BACKGROUND: The intrauterine environment strongly influences adult disease susceptibility. We used a rat model of third-trimester maternal diabetes to test the hypothesis that adult offspring exposed to hyperglycemia in utero display increased blood pressure and alterations in vascular responsiveness. METHODS: Diabetes was induced by streptozotocin injection to pregnant rats on gestation day 13 (term 21 d) and partially controlled with insulin injections. Hemodynamic function was evaluated in 6-12-mo-old offspring. RESULTS: Male but not female offspring of diabetic mothers (ODM) had significantly increased blood pressure as compared with controls; heart rate (HR) was similar. For both sexes, HR baroreflex responses were similar as were in vivo hemodynamic responses to angiotensin II, nitric oxide synthase inhibition, and ganglionic blockade. Aortic contractility to angiotensin II was similar in the two groups.
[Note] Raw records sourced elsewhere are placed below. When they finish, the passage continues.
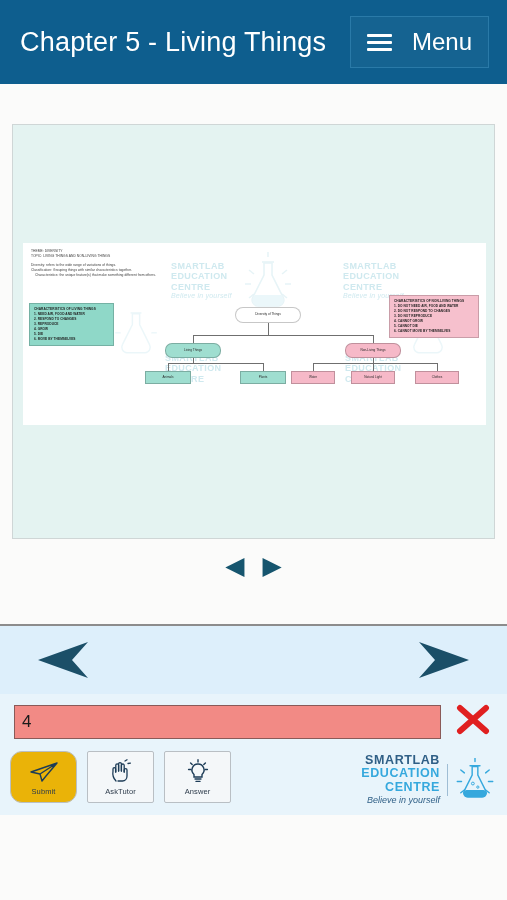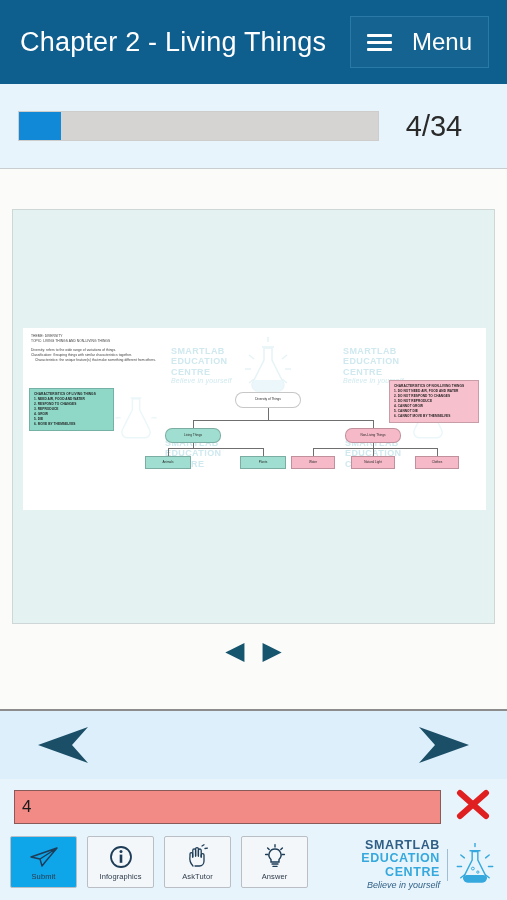"Chapter 2 - Living Things" div.header-title { text: 2 -> 5 }
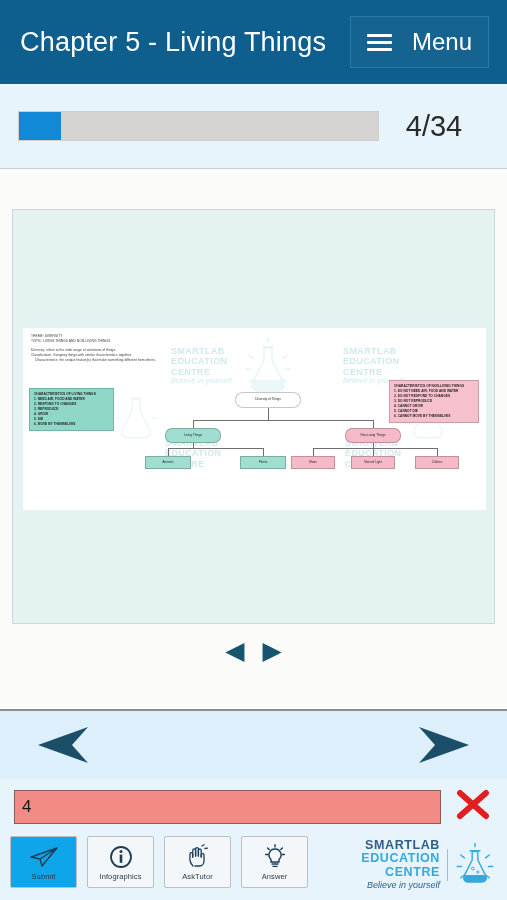"4/34" div.progress-band { html: <div> <div> <div></div> </div> <div>4/34</div> </div> -> none }
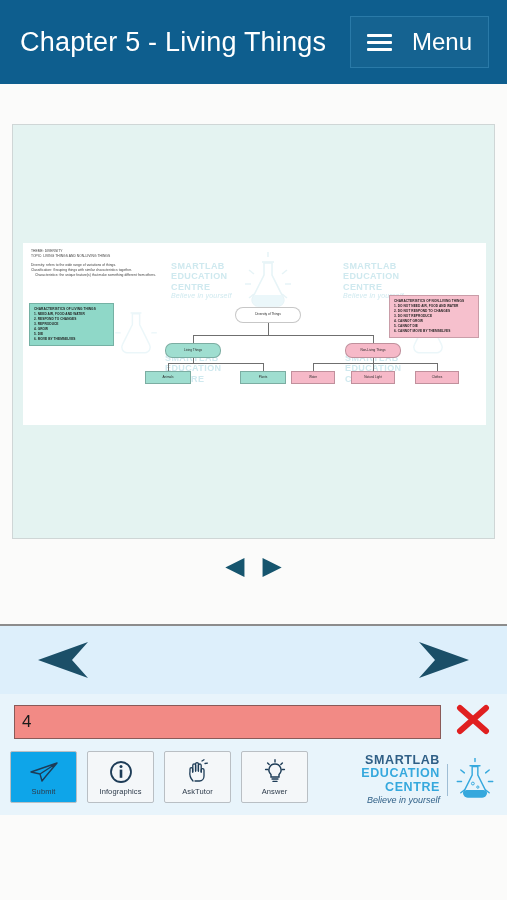"Submit" .tool-btn.active { background: #0ea5e9 -> #eab308; border-radius: none -> 12px }
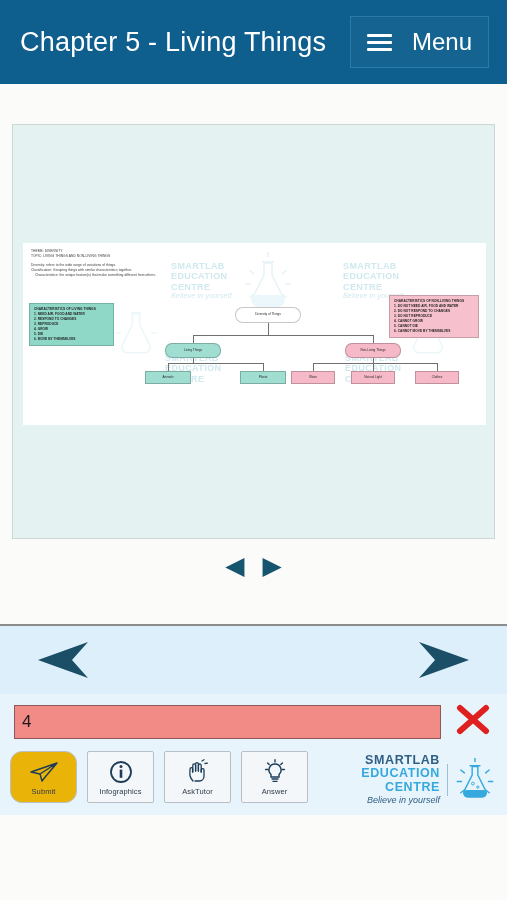"Infographics" div.tool-btn { html: <div> <span> <svg> <circle></circle> <circle></circle> <rect></rect> </svg> </span> <span>Infographics</span> </div> -> none }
Nitric oxide synthase inhibition and the Cu/Zn superoxide dismutase inhibitor diethyldithiocarbamate, but not the superoxide dismutase-mimetic Tempol, significantly increased contractile responses to angiotensin II in controls but not ODM. Reduced nicotinamide adenine dinucleotide phosphate-stimulated superoxide production was greater in male ODM than in controls (P < 0.05). CONCLUSION: Exposure to hyperglycemia in utero results in sex-specific cardiovascular changes in adult offspring. Impaired nitric oxide-reactive oxygen species signaling may play a significant role in the hemodynamic phenotype of ODM.